- **THE TASK**
From the records below, copy every line that contains the word "teleinformatycznych".

- **MATERIAL FOR THIS TASK**

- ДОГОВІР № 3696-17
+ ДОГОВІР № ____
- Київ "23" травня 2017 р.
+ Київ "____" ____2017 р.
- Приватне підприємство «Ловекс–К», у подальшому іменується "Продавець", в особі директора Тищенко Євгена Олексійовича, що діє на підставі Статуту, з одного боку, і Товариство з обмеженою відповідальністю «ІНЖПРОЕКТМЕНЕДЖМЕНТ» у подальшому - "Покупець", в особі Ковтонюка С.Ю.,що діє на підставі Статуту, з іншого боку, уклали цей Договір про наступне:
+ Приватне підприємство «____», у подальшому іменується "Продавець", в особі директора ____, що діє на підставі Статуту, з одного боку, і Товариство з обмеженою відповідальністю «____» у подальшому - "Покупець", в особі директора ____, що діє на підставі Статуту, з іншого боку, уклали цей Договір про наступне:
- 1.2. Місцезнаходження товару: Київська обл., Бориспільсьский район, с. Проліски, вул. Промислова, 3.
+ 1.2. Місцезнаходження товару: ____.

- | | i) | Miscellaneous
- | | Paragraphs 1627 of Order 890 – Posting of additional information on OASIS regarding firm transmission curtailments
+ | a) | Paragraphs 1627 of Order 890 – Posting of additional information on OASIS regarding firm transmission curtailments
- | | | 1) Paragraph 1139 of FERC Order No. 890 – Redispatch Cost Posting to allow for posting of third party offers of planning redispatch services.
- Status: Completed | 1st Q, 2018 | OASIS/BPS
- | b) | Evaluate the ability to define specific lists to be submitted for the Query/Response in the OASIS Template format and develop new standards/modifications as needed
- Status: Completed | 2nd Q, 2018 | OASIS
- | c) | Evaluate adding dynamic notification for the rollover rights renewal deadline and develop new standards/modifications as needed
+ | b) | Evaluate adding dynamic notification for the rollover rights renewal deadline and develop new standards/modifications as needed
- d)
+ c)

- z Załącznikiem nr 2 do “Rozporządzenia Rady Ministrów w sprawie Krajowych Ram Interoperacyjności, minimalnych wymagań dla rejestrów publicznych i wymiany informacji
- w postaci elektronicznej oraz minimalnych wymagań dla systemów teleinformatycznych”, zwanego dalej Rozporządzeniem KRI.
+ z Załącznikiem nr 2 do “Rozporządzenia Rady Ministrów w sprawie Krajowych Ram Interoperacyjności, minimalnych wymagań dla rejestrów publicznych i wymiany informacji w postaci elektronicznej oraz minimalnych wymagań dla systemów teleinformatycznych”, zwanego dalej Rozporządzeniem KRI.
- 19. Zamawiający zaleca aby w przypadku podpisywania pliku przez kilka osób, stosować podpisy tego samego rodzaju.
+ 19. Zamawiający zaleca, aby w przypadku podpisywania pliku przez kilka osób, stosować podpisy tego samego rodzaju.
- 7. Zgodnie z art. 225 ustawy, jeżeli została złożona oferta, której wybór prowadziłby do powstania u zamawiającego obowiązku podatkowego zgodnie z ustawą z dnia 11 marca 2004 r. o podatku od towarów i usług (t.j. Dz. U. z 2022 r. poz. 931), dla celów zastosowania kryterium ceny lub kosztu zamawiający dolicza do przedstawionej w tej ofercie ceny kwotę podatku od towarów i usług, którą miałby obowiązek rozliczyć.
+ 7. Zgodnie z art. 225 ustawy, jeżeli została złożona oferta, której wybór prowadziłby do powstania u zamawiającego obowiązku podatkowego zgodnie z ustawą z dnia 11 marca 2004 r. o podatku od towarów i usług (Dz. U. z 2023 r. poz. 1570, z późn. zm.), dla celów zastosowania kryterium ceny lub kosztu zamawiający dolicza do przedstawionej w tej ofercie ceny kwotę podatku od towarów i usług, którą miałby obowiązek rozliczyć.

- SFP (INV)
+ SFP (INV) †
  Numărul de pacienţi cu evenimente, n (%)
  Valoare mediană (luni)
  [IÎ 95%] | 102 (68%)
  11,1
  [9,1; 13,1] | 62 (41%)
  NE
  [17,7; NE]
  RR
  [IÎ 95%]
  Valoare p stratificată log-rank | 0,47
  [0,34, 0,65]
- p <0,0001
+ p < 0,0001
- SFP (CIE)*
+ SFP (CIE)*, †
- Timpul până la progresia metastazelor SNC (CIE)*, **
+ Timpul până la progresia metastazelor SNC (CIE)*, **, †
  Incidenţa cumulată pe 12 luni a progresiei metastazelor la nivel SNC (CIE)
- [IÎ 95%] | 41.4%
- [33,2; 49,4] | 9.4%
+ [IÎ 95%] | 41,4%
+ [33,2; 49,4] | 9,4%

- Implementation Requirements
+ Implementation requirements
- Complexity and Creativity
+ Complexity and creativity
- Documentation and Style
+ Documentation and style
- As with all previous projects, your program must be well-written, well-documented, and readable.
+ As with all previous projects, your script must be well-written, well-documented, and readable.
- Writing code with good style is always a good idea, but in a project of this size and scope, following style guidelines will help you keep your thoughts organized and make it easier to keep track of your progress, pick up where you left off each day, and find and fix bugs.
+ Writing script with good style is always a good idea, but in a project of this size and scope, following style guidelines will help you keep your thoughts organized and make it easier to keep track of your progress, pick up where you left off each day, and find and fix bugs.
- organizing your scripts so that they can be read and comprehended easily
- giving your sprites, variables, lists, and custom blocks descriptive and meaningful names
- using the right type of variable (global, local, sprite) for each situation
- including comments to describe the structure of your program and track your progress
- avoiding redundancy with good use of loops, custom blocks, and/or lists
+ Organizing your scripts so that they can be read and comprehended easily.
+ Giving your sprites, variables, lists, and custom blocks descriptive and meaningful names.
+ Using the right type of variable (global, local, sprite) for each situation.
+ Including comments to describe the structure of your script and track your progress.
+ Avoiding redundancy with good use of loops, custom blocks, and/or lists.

- **TASK RESULT**
- w postaci elektronicznej oraz minimalnych wymagań dla systemów teleinformatycznych”, zwanego dalej Rozporządzeniem KRI.
+ z Załącznikiem nr 2 do “Rozporządzenia Rady Ministrów w sprawie Krajowych Ram Interoperacyjności, minimalnych wymagań dla rejestrów publicznych i wymiany informacji w postaci elektronicznej oraz minimalnych wymagań dla systemów teleinformatycznych”, zwanego dalej Rozporządzeniem KRI.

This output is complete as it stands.